● **Given data**:
[Start of section]

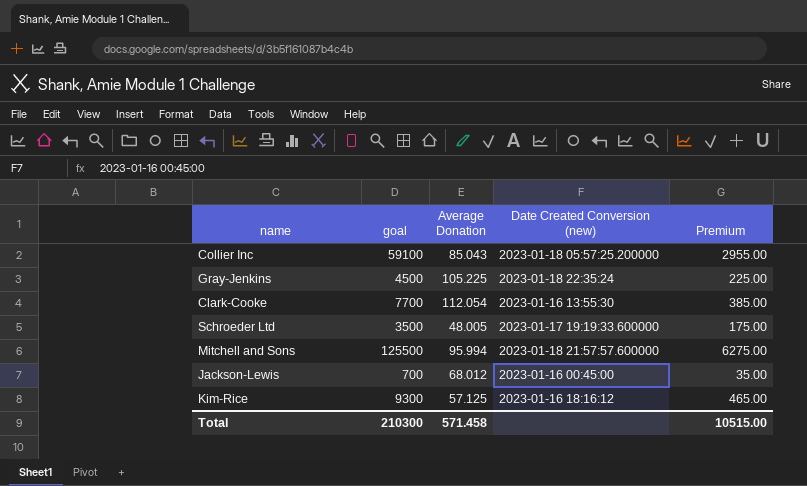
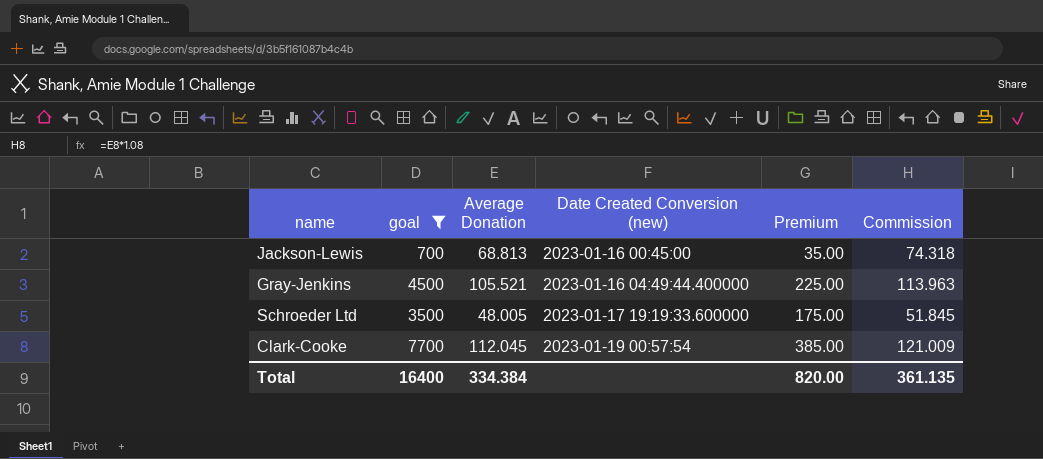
filter: none -> goal <= 7700
row order: none -> Date Created Conversion (new) ascending
column Commission | formula: none -> [Average Donation] * 1.08
Jackson-Lewis | Average Donation: 68.012 -> 68.813
Gray-Jenkins | Average Donation: 105.225 -> 105.521
Gray-Jenkins | Date Created Conversion (new): 2023-01-18 22:35:24 -> 2023-01-16 04:49:44.400000
Clark-Cooke | Average Donation: 112.054 -> 112.045
Clark-Cooke | Date Created Conversion (new): 2023-01-16 13:55:30 -> 2023-01-19 00:57:54
Total | goal: 210300 -> 16400
Total | Average Donation: 571.458 -> 334.384
Total | Premium: 10515.00 -> 820.00

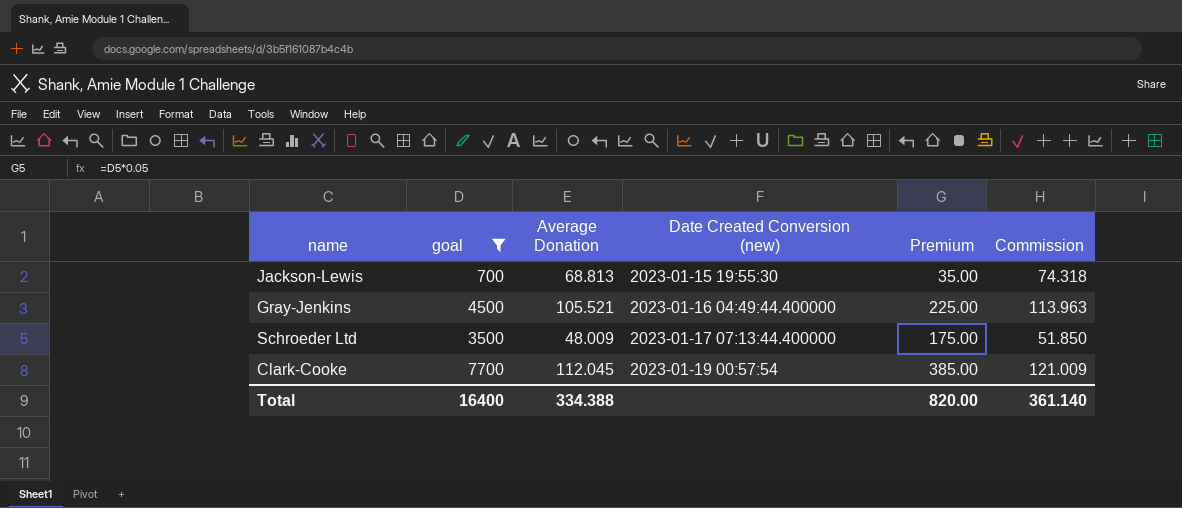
Jackson-Lewis | Date Created Conversion (new): 2023-01-16 00:45:00 -> 2023-01-15 19:55:30
Schroeder Ltd | Average Donation: 48.005 -> 48.009
Schroeder Ltd | Date Created Conversion (new): 2023-01-17 19:19:33.600000 -> 2023-01-17 07:13:44.400000
Schroeder Ltd | Commission: 51.845 -> 51.850
Total | Average Donation: 334.384 -> 334.388
Total | Commission: 361.135 -> 361.140

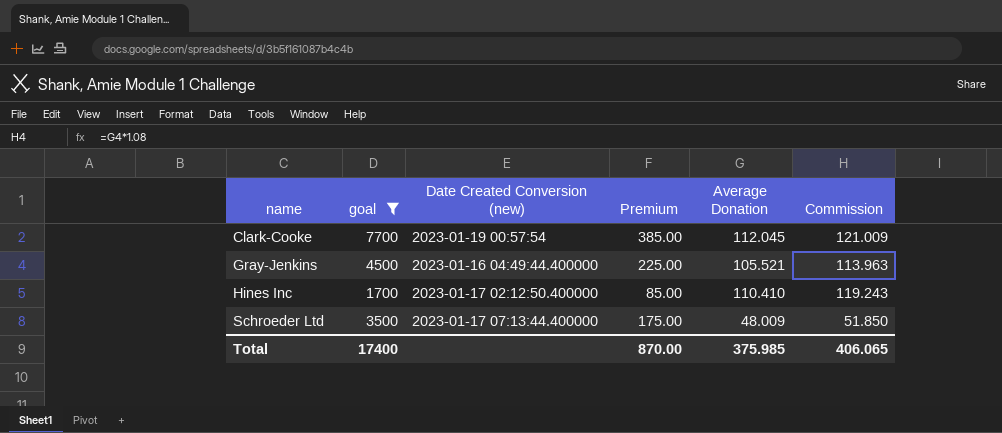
row order: Date Created Conversion (new) ascending -> name ascending
column Average Donation | position: 3 -> 5
row Jackson-Lewis: 700 | 68.813 | 2023-01-15 19:55:30 | 35.00 | 74.318 -> none
row Hines Inc: none -> 1700 | 2023-01-17 02:12:50.400000 | 85.00 | 110.410 | 119.243
Total | goal: 16400 -> 17400
Total | Premium: 820.00 -> 870.00
Total | Average Donation: 334.388 -> 375.985
Total | Commission: 361.140 -> 406.065

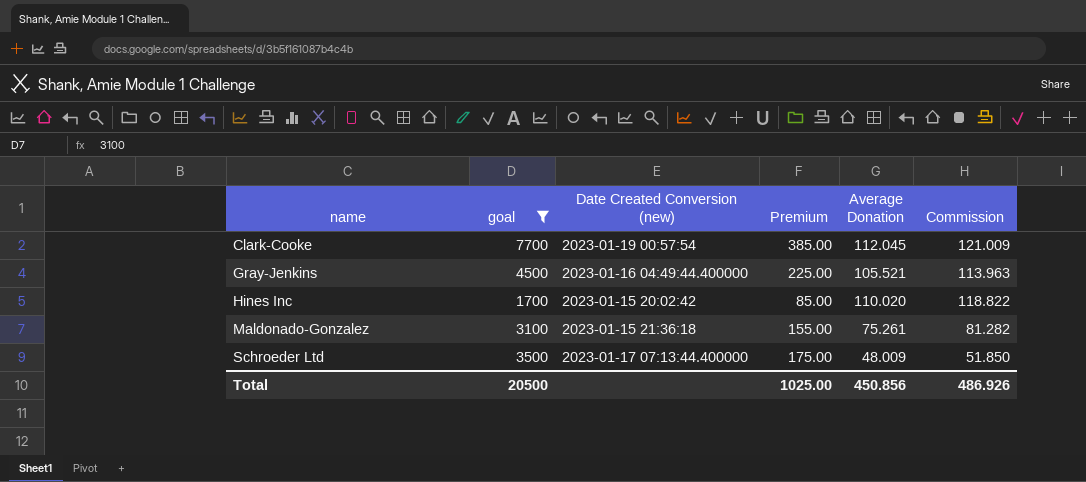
Hines Inc | Date Created Conversion (new): 2023-01-17 02:12:50.400000 -> 2023-01-15 20:02:42
Hines Inc | Average Donation: 110.410 -> 110.020
Hines Inc | Commission: 119.243 -> 118.822
row Maldonado-Gonzalez: none -> 3100 | 2023-01-15 21:36:18 | 155.00 | 75.261 | 81.282
Total | goal: 17400 -> 20500
Total | Premium: 870.00 -> 1025.00
Total | Average Donation: 375.985 -> 450.856
Total | Commission: 406.065 -> 486.926

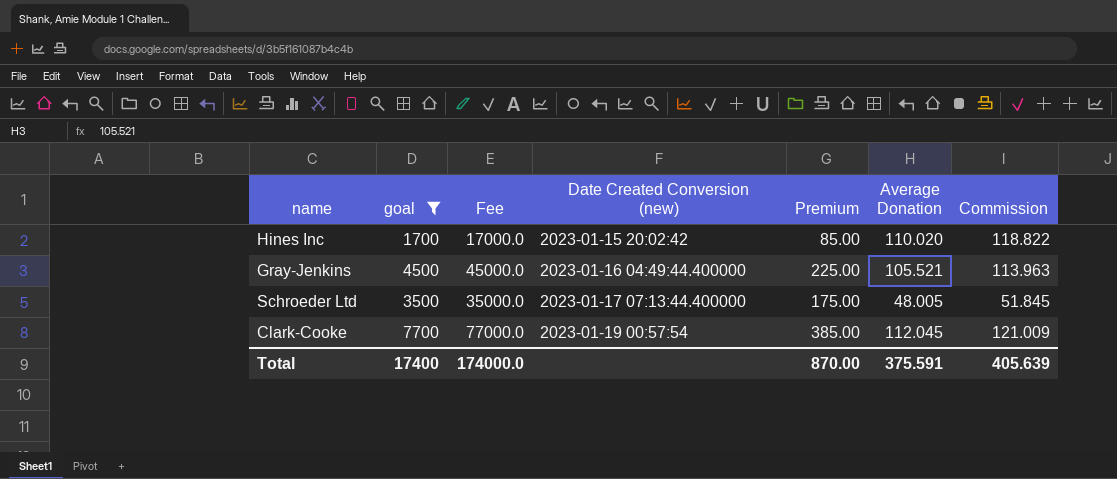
row order: name ascending -> Date Created Conversion (new) ascending
column Fee | formula: none -> [goal] * 10
row Maldonado-Gonzalez: 3100 | 2023-01-15 21:36:18 | 155.00 | 75.261 | 81.282 -> none
Schroeder Ltd | Average Donation: 48.009 -> 48.005
Schroeder Ltd | Commission: 51.850 -> 51.845
Total | goal: 20500 -> 17400
Total | Premium: 1025.00 -> 870.00
Total | Average Donation: 450.856 -> 375.591
Total | Commission: 486.926 -> 405.639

[End of section]

● **Work instructions**: Images are to be left out; everything else in the material must be written out exactly.

● **Result**:
filter: none -> goal <= 7700
row order: none -> Date Created Conversion (new) ascending
column Commission | formula: none -> [Average Donation] * 1.08
Jackson-Lewis | Average Donation: 68.012 -> 68.813
Gray-Jenkins | Average Donation: 105.225 -> 105.521
Gray-Jenkins | Date Created Conversion (new): 2023-01-18 22:35:24 -> 2023-01-16 04:49:44.400000
Clark-Cooke | Average Donation: 112.054 -> 112.045
Clark-Cooke | Date Created Conversion (new): 2023-01-16 13:55:30 -> 2023-01-19 00:57:54
Total | goal: 210300 -> 16400
Total | Average Donation: 571.458 -> 334.384
Total | Premium: 10515.00 -> 820.00

Jackson-Lewis | Date Created Conversion (new): 2023-01-16 00:45:00 -> 2023-01-15 19:55:30
Schroeder Ltd | Average Donation: 48.005 -> 48.009
Schroeder Ltd | Date Created Conversion (new): 2023-01-17 19:19:33.600000 -> 2023-01-17 07:13:44.400000
Schroeder Ltd | Commission: 51.845 -> 51.850
Total | Average Donation: 334.384 -> 334.388
Total | Commission: 361.135 -> 361.140

row order: Date Created Conversion (new) ascending -> name ascending
column Average Donation | position: 3 -> 5
row Jackson-Lewis: 700 | 68.813 | 2023-01-15 19:55:30 | 35.00 | 74.318 -> none
row Hines Inc: none -> 1700 | 2023-01-17 02:12:50.400000 | 85.00 | 110.410 | 119.243
Total | goal: 16400 -> 17400
Total | Premium: 820.00 -> 870.00
Total | Average Donation: 334.388 -> 375.985
Total | Commission: 361.140 -> 406.065

Hines Inc | Date Created Conversion (new): 2023-01-17 02:12:50.400000 -> 2023-01-15 20:02:42
Hines Inc | Average Donation: 110.410 -> 110.020
Hines Inc | Commission: 119.243 -> 118.822
row Maldonado-Gonzalez: none -> 3100 | 2023-01-15 21:36:18 | 155.00 | 75.261 | 81.282
Total | goal: 17400 -> 20500
Total | Premium: 870.00 -> 1025.00
Total | Average Donation: 375.985 -> 450.856
Total | Commission: 406.065 -> 486.926

row order: name ascending -> Date Created Conversion (new) ascending
column Fee | formula: none -> [goal] * 10
row Maldonado-Gonzalez: 3100 | 2023-01-15 21:36:18 | 155.00 | 75.261 | 81.282 -> none
Schroeder Ltd | Average Donation: 48.009 -> 48.005
Schroeder Ltd | Commission: 51.850 -> 51.845
Total | goal: 20500 -> 17400
Total | Premium: 1025.00 -> 870.00
Total | Average Donation: 450.856 -> 375.591
Total | Commission: 486.926 -> 405.639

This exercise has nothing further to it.